Mathias Bonde Korsgaard is assistant professor of film and media at School of Communication and Culture, Aarhus University, Denmark. He is the author of Music Video After MTV (Routledge, 2017) and has published widely on music video, film, and audiovisual studies. He is editor in chief of the Danish online film journal 16:9.
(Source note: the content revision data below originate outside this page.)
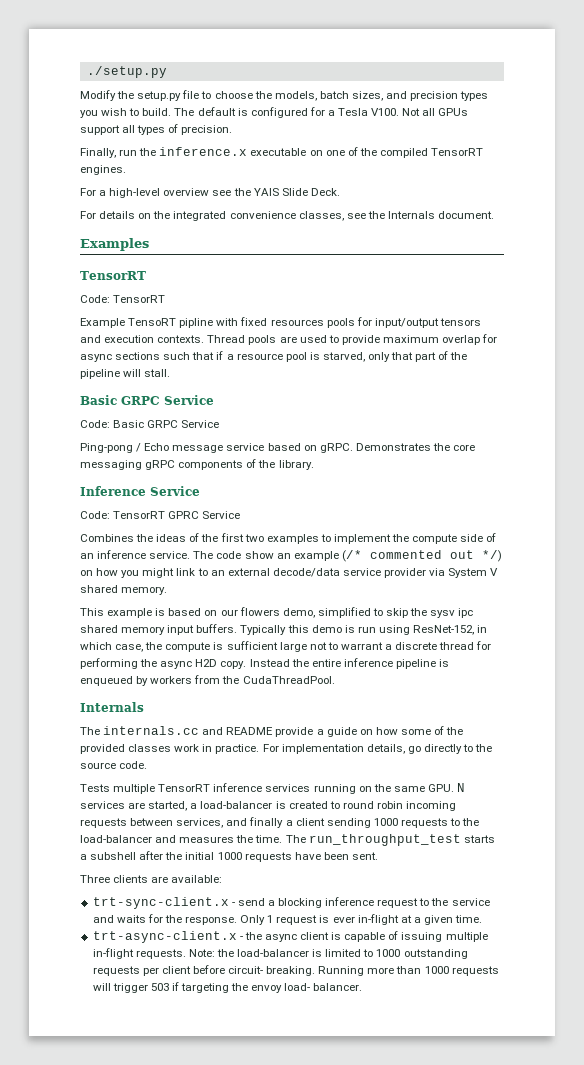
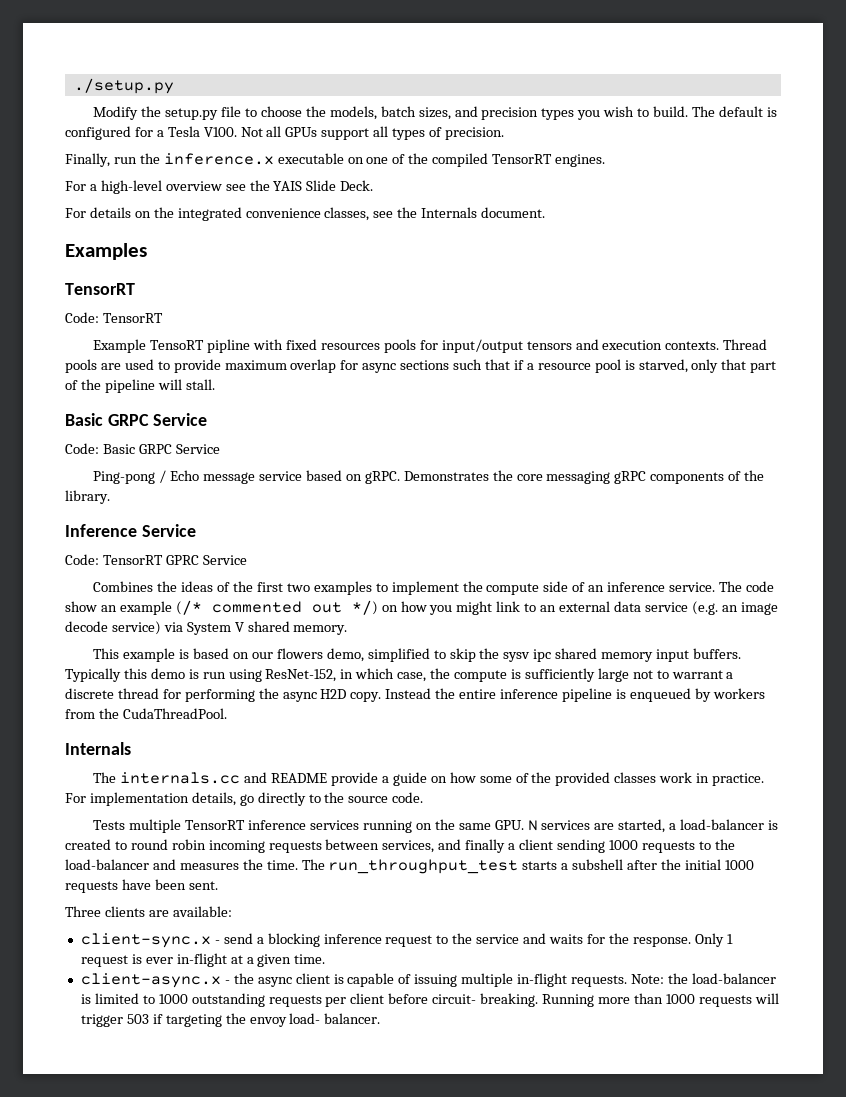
[272,568,427,578] decode/data service provider -> [613,601,778,615] [65,621,161,635] data service (e.g. an image decode service)
[226,641,278,650] sufficient -> [524,668,595,682] sufficiently
[92,897,229,909] trt-sync-client.x -> [80,933,211,948] client-sync.x
[92,931,237,943] trt-async-client.x -> [80,973,221,988] client-async.x

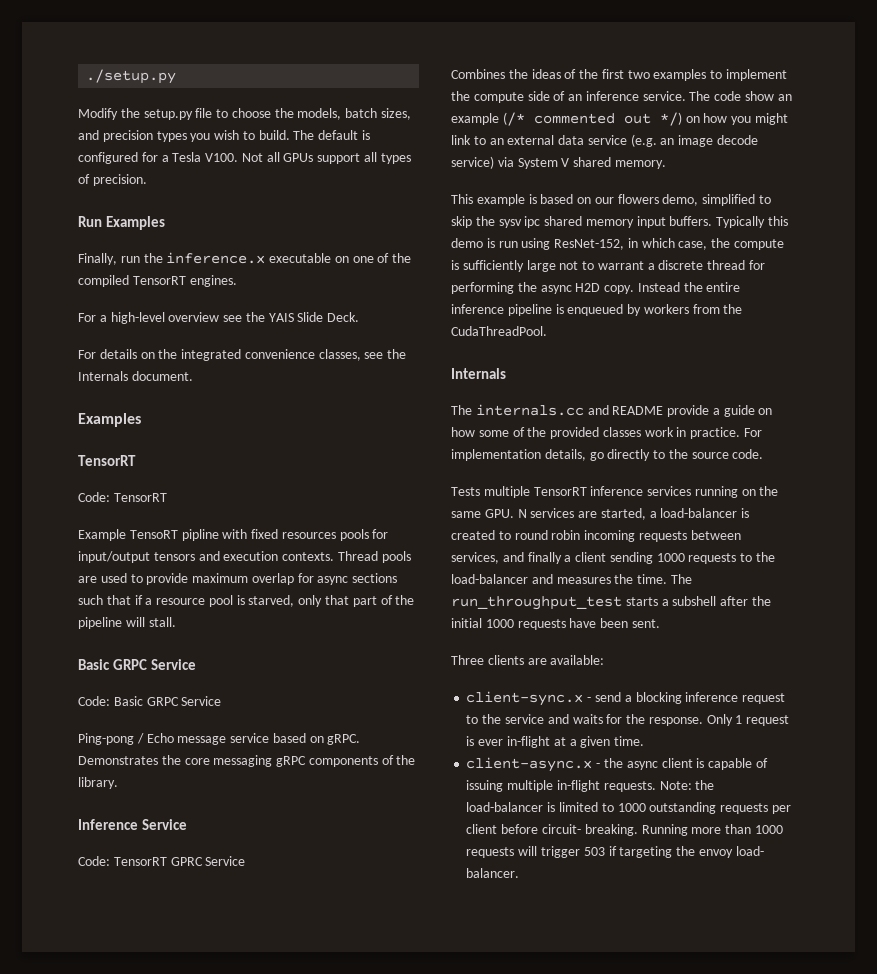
(504, 133) none -> [78,216,165,230] // Run Examples

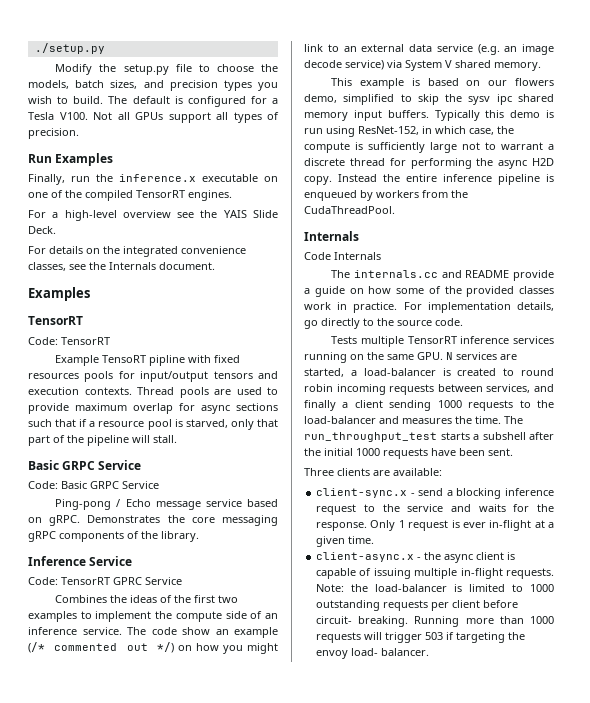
(506, 373) none -> [304,252,381,260] // Code Internals

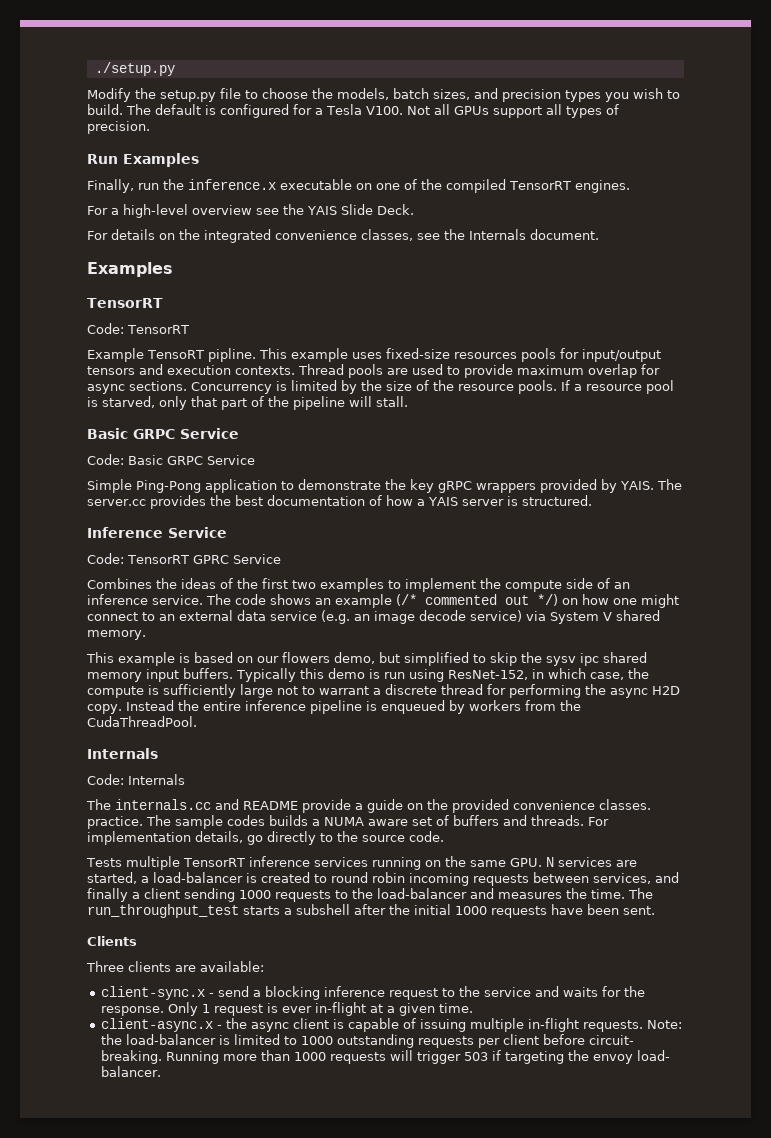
[149,355,241,366] pipline with fixed -> [207,348,450,362] pipline. This example uses fixed-size
[236,403,278,411] [28,419,88,427] sections such that if -> [129,380,570,394] sections. Concurrency is limited by the size of the resource pools. If
[55,499,278,510] [28,515,278,526] [28,531,199,542] Ping-pong / Echo message service based on gRPC. Demonstrates the core messaging gRPC components of the library. -> [87,479,682,493] [87,495,592,509] Simple Ping-Pong application to demonstrate the key gRPC wrappers provided by YAIS. The server.cc provides the best documentation of how a YAIS server is structured.
[182,627,210,635] show -> [270,594,311,605] shows
[223,643,278,654] [304,44,323,52] you might link -> [613,594,679,608] [87,612,138,621] one might connect
(337, 98) none -> [379,652,400,663] but
[304,252,331,260] Code -> [87,774,124,785] Code:
[368,286,554,297] [304,302,398,313] how some of the provided classes work in practice. -> [427,799,651,813] [87,815,584,829] the provided convenience classes. practice. The sample codes builds a NUMA aware set of buffers and threads.
(513, 452) none -> [87,936,137,946] // Clients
IIPC debate: Tuesday 8.12., 16:15
Female Metal Vocal Expression. Jinjer: Progressive Metal and Alternative Femininity
Lori Burns, University of Ottawa

Lori Burns is Professor and Director of the School of Music at the University of Ottawa. Her interdisciplinary research (funded by the Social Sciences and Humanities Council of Canada) merges cultural theory and musical analysis to explore representations of gender in the lyrical, musical and visual texts of popular music. She has published articles in edited collections published by Ashgate, Bloomsbury, Cambridge, Garland, Oxford, Routledge, and the University of Michigan Press, as well as in leading journals (Popular Music, Popular Music and Society, The Journal for Music, Sound, and Moving Image, Studies in Music, Music Theory Spectrum, Music Theory Online and The Journal for Music Theory). Her book on popular music, Disruptive Divas: Critical and Analytical Essays on Feminism, Identity, and Popular Music (Routledge Press, 2002) won the Pauline Alderman Award from the International Alliance for Women in Music (2005). She was a founding co-editor of the Tracking Pop Series of the University of Michigan Press and is now serving as co-editor of the Ashgate Popular and Folk Music Series. She is also Associate Editor of the journal Music Theory Spectrum.


In the context of female performance in heavy metal bands—globally at the level of 3% (Berkers & Schaap 2018, 103-104)—my recent work examines the contributions of female vocalists to the metal subgenres. Using case studies, I realize two research objectives: 1) to analyze multimodal performance expression of female vocalists in metal music; and 2) to complicate the conventional understanding of extreme gender subjectivities (hypermasculinity and hyperfemininity) in metal subgenres. Heavy metal scholarship affirms the genre to be dominated by male performers (Walser 1993; Weinstein 2000) and points to the preponderance of patriarchal values and hypermasculinity, with the performance content contributing to an aesthetic production of misogyny, power, and intensity (Barron 2007; Kummer 2016; Overell 2013, 2014; Rafalovich 2006; Walser 1993; Weinstein 1991, 2009). The notion of heavy metal as a hegemonic discourse exhibiting “fantasies of masculine virtuosity and control” (Walser 1993, 108-109) has been queried by recent scholars who reveal metal to support a range of gendered and sexualized subjectivities (Clifford-Napoleone 2015; Kahn-Harris 2007). I examine how extreme vocalists navigate the hypermasculine discourse of death metal to express an alternative gendered subjectivity. Recognizing the dearth of music analysis for extreme vocal expression (Smialek 2015), and a recent appeal for scholars to “ground a constructed perspective of masculinity from examples in heavy metal itself” (Scott 2016, 122), this study analyzes the work of a female extreme metal vocalist within the subgenre of progressive metal. I adopt a rigorous analytic model for words, music, and images and illustrate how the expressive strategies of Tatiana Shmailyuk (of the band Jinjer) challenges the hegemonic norms of metal.